I don't recommend any people take colloidal silver. I personally know someone whose skin turned ashen gray from taking it. He looked dead and it ruined his life. It took him years to recover. It's not safe for people. Please use care.


----------



## Keith Benson (Feb 17, 2003)

Aisha said:


> I don't recommend any people take colloidal silver. I personally know someone whose skin turned ashen gray from taking it. He looked dead and it ruined his life. It took him years to recover. It's not safe for people. Please use care.


He recovered? If memory serves, Argyria is permanent.

Keith


----------



## Dick Allen (Sep 4, 2004)

Well meaning new beekeepers often begin with the philosophy of “no chemicals” but then start giving their bees concotions and potions made from what they believe are “healthy” and “natural” ingredients even though such things might be worse for the bees than “chemicals”. 

There have been some recent posts on BeeSource about fecal spotting from newly hived packages. Some have replied that the bees are likely sick and of poor quality. Others (including yours truly) have mentioned it isn’t all that uncommon to see some feces on the outside of hives for a few days. Part of the disagreement I think stems from the picture people are seeing in their own minds when they read something. You know the old adage that a picture is worth a thousand words. Without actually seeing what you are seeing it can be difficult to make any sort of accurate assessment of the situation.

If you are seeing feces on the outside of your hives and give them something that seems “natural and healthy” and then the spotting clears up it can be easily assumed that the potion you gave them cleared up the problem. But would it have cleared up anyway within the same period of time if you had given them nothing at all or treated them with something that has been proven to work?
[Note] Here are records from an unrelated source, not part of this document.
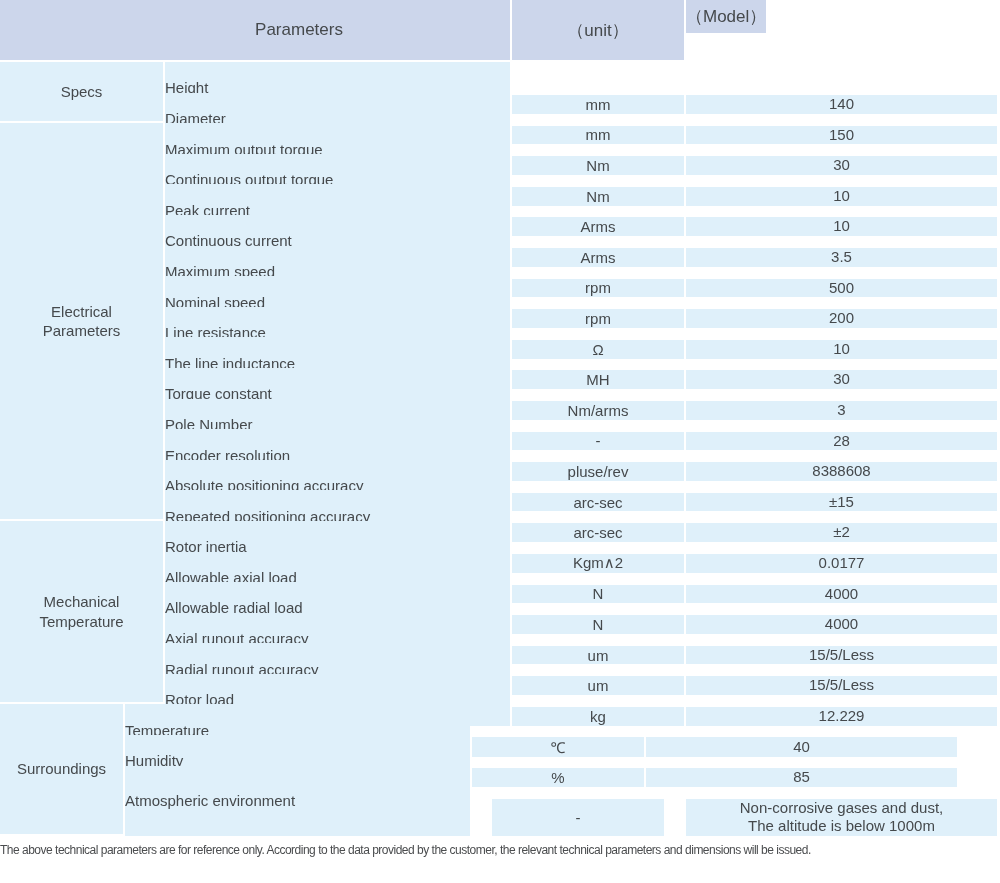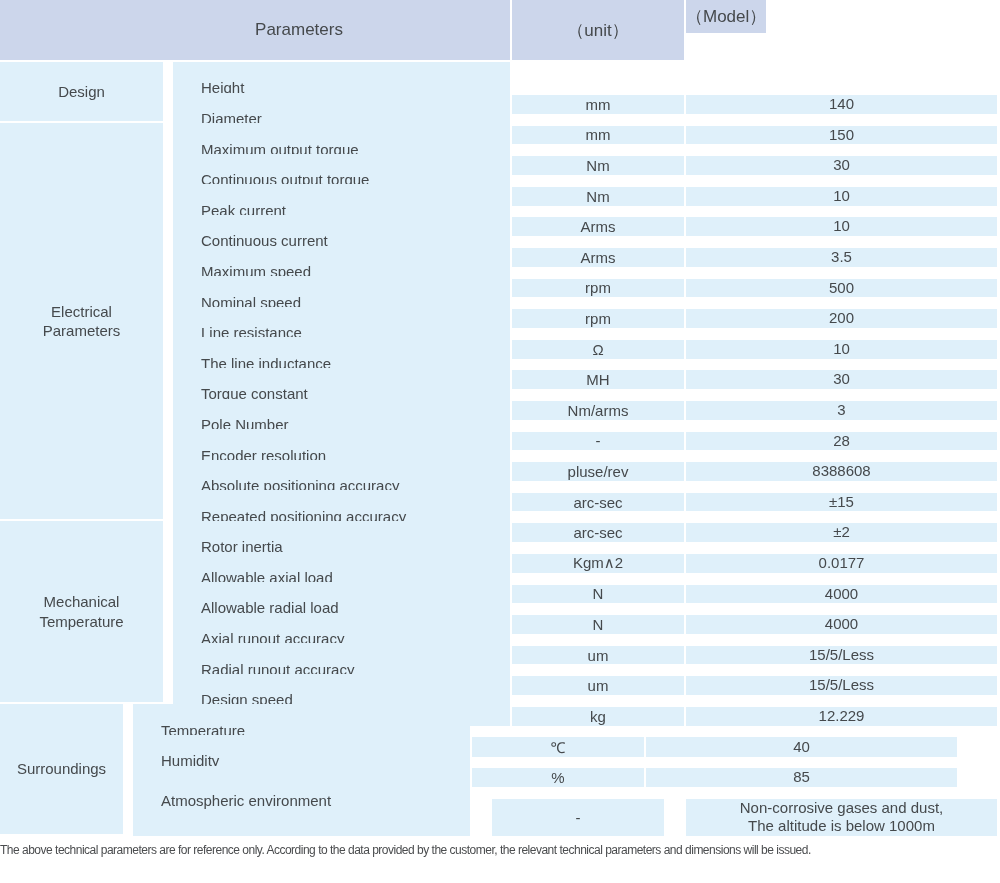--- a/index.html
+++ b/index.html
@@ -50,21 +50,21 @@
     grid-template-columns:345px 172px 311px;
     column-gap:2px;
     height:28.6px;
   }
   .row.tall{height:68px;gap:22px;}
   .cell{
     background:var(--row-bg);
     display:flex;align-items:center;
     font-size:15px;
   }
-  .cell.param{justify-content:flex-start;padding-left:28px;margin-left:8px;}
+  .cell.param{justify-content:flex-start;}
   .cell.unit,.cell.value{justify-content:center;text-align:center;margin-top:33px;}
   .cell.value{white-space:pre-line;line-height:1.25;}
   
   .footer-note{
     margin-top:9px;
     font-size:12px;
     letter-spacing:-0.5px;
     color:var(--footer-text);
     white-space:nowrap;
     width:1000px;
@@ -77,21 +77,21 @@
 <div class="table">
   <div class="header-row">
     <div class="hcell h-params">Parameters</div>
     <div class="hcell">（unit）</div>
     <div class="h-model-stack">
       <div class="hcell h-model">（Model）</div>
     </div>
   </div>
   <div id="sections">
       <div class="section">
-        <div class="sec-label">Design</div>
+        <div class="sec-label">Specs</div>
         <div class="rows">
           <div class="row">
             <div class="cell param">Height</div>
             <div class="cell unit">mm</div>
             <div class="cell value">140</div>
           </div>
           <div class="row">
             <div class="cell param">Diameter</div>
             <div class="cell unit">mm</div>
             <div class="cell value">150</div>
@@ -192,21 +192,21 @@
             <div class="cell param">Axial runout accuracy</div>
             <div class="cell unit">um</div>
             <div class="cell value">15/5/Less</div>
           </div>
           <div class="row">
             <div class="cell param">Radial runout accuracy</div>
             <div class="cell unit">um</div>
             <div class="cell value">15/5/Less</div>
           </div>
           <div class="row">
-            <div class="cell param">Design speed</div>
+            <div class="cell param">Rotor load</div>
             <div class="cell unit">kg</div>
             <div class="cell value">12.229</div>
           </div>
         </div>
       </div>
       <div class="section">
         <div class="sec-label">Surroundings</div>
         <div class="rows">
           <div class="row">
             <div class="cell param">Temperature</div>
Some of this stuff that gets put into hives does get into the wax itself. Also, its been shown that honey in brood boxes has sometimes been moved later on up into honey supers, so it is conceivable that some of what gets put into the nest could end up in your supers.


----------



## Miss Kraemer (May 1, 2008)

*Argyria (is permanent)*

You have to take thousands of times more than the daily recommended dose for your skin to turn blue. But its recommended to AIDS and Cancer patients all the time for fungal infections, and children with pink eye. Its safe if you follow directions. (I'm a nurse)


----------



## Dick Allen (Sep 4, 2004)

nosema is a protozoa and not bacteria, fungus, or virus. the recommended treatment for nosema is the treatment your supplier already gave the bees. fumigillin is a natural extract from the fungus aspergillus fumigatus. i'll go out on a limb here and say that your bees are going to be ok based on:


> the queen is laying well and they all seem to be working hard. I used all new everything.


----------



## Ishi (Sep 27, 2005)

*Nosema*



Dick Allen said:


> nosema is a protozoa and not bacteria, fungus, or virus. the recommended treatment for nosema is the treatment your supplier already gave the bees. fumigillin is a natural extract from the fungus aspergillus fumigatus. i'll go out on a limb here and say that your bees are going to be ok based on:


I think that they changed it to a Fungus


----------



## odfrank (May 13, 2002)

*Unbelievable*

A newbie/nurse who feeds her bees medicine meant for people and animals based on a guess. Miss Kraemer, are you going to feed your bees Imodium next? I hope you don't work for Kaiser, I would hate to end up as one of your patients. I live too near you to now feel safe.


----------



## PDCambs (Mar 25, 2008)

odfrank said:


> A newbie/nurse who feeds her bees medicine meant for people and animals based on a guess. Miss Kraemer, are you going to feed your bees Imodium next? I hope you don't work for Kaiser, I would hate to end up as one of your patients. I live too near you to now feel safe.


Hi Frank

Do you think ostracizing a new beekeeper for asking a question is going to help her continue to come forward and ask more in the future?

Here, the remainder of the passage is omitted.